Task requirements →
Exactly reproduce the line containing "font-style: none ->" and all later lines to the end of the entries, leaving the pictures out of your copy.
*** Begin section ***
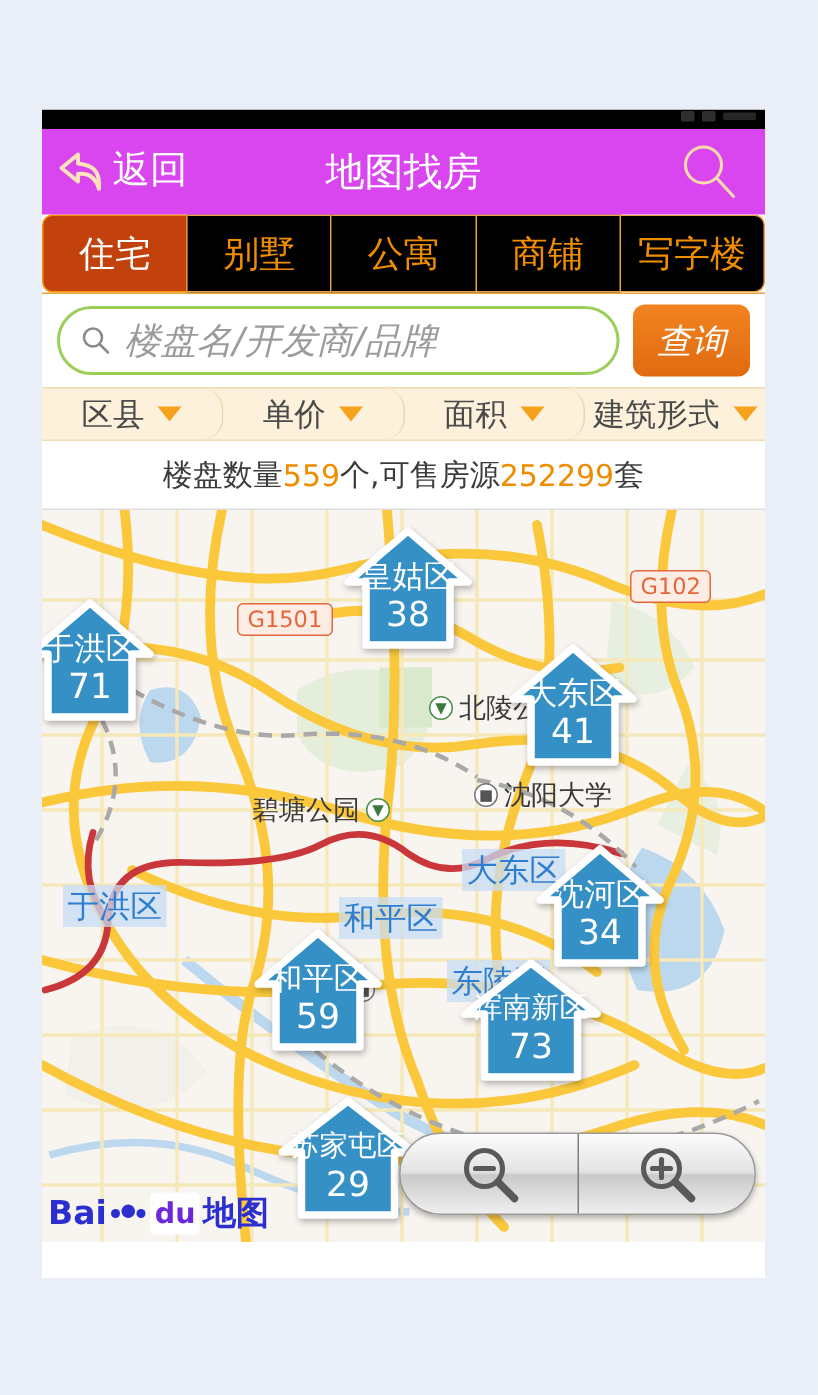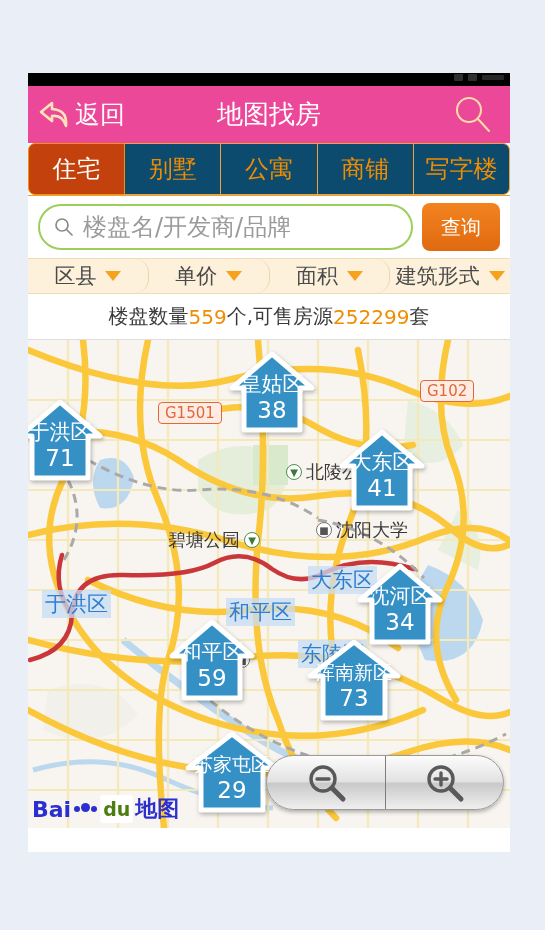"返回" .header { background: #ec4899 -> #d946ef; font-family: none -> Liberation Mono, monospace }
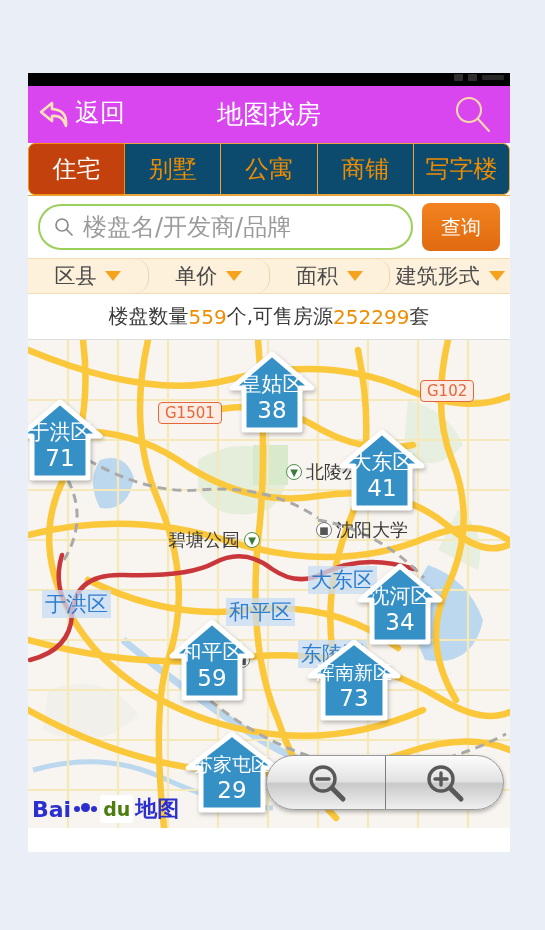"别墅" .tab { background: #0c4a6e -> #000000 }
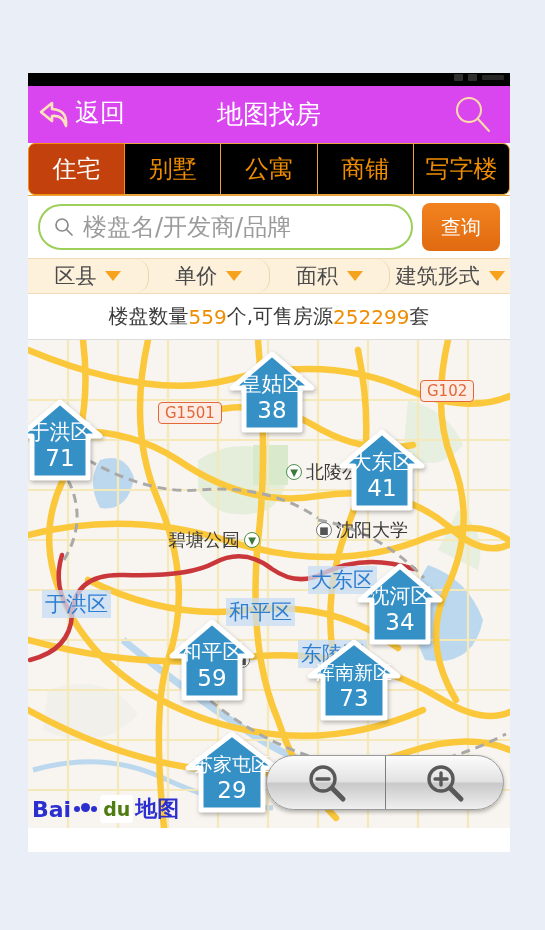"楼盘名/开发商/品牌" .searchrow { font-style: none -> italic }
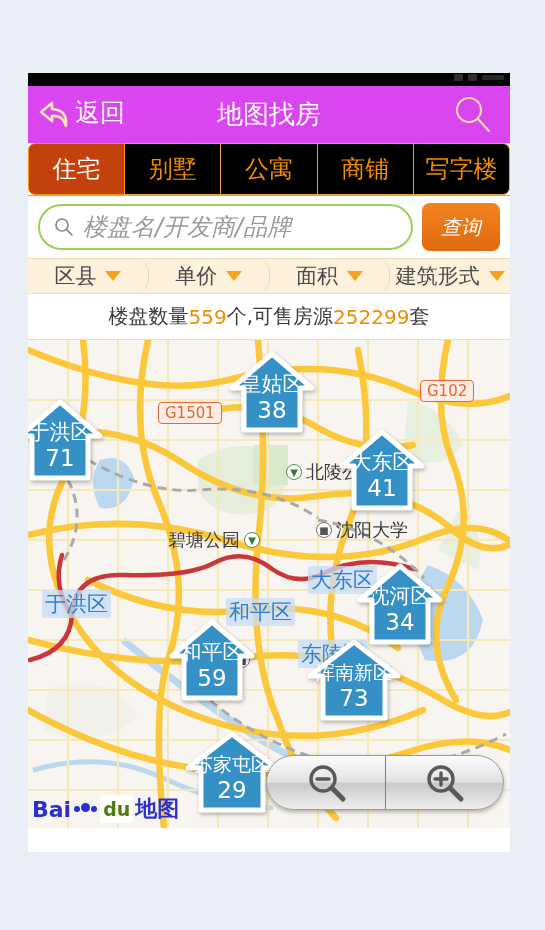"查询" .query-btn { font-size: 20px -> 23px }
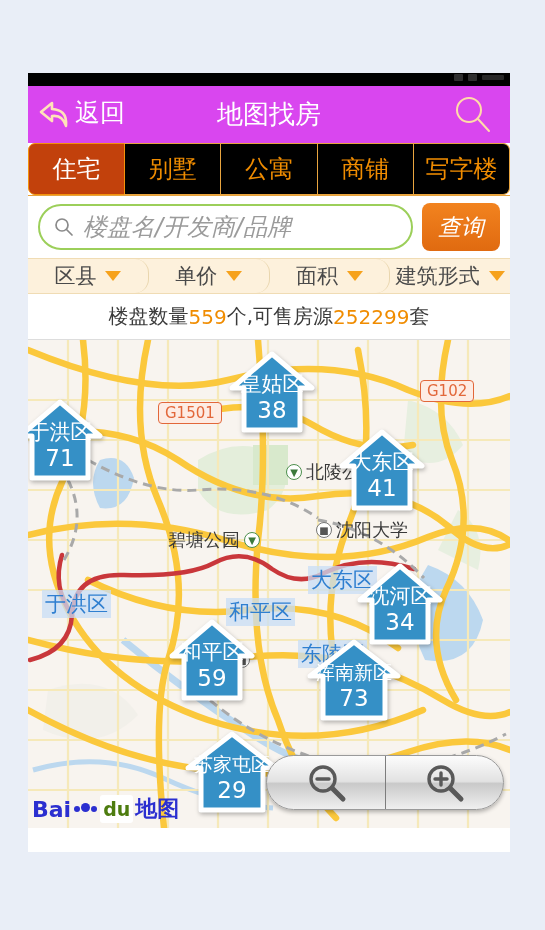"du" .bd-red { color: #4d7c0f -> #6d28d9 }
*** End section ***
Output →
"楼盘名/开发商/品牌" .searchrow { font-style: none -> italic }
"查询" .query-btn { font-size: 20px -> 23px }
"du" .bd-red { color: #4d7c0f -> #6d28d9 }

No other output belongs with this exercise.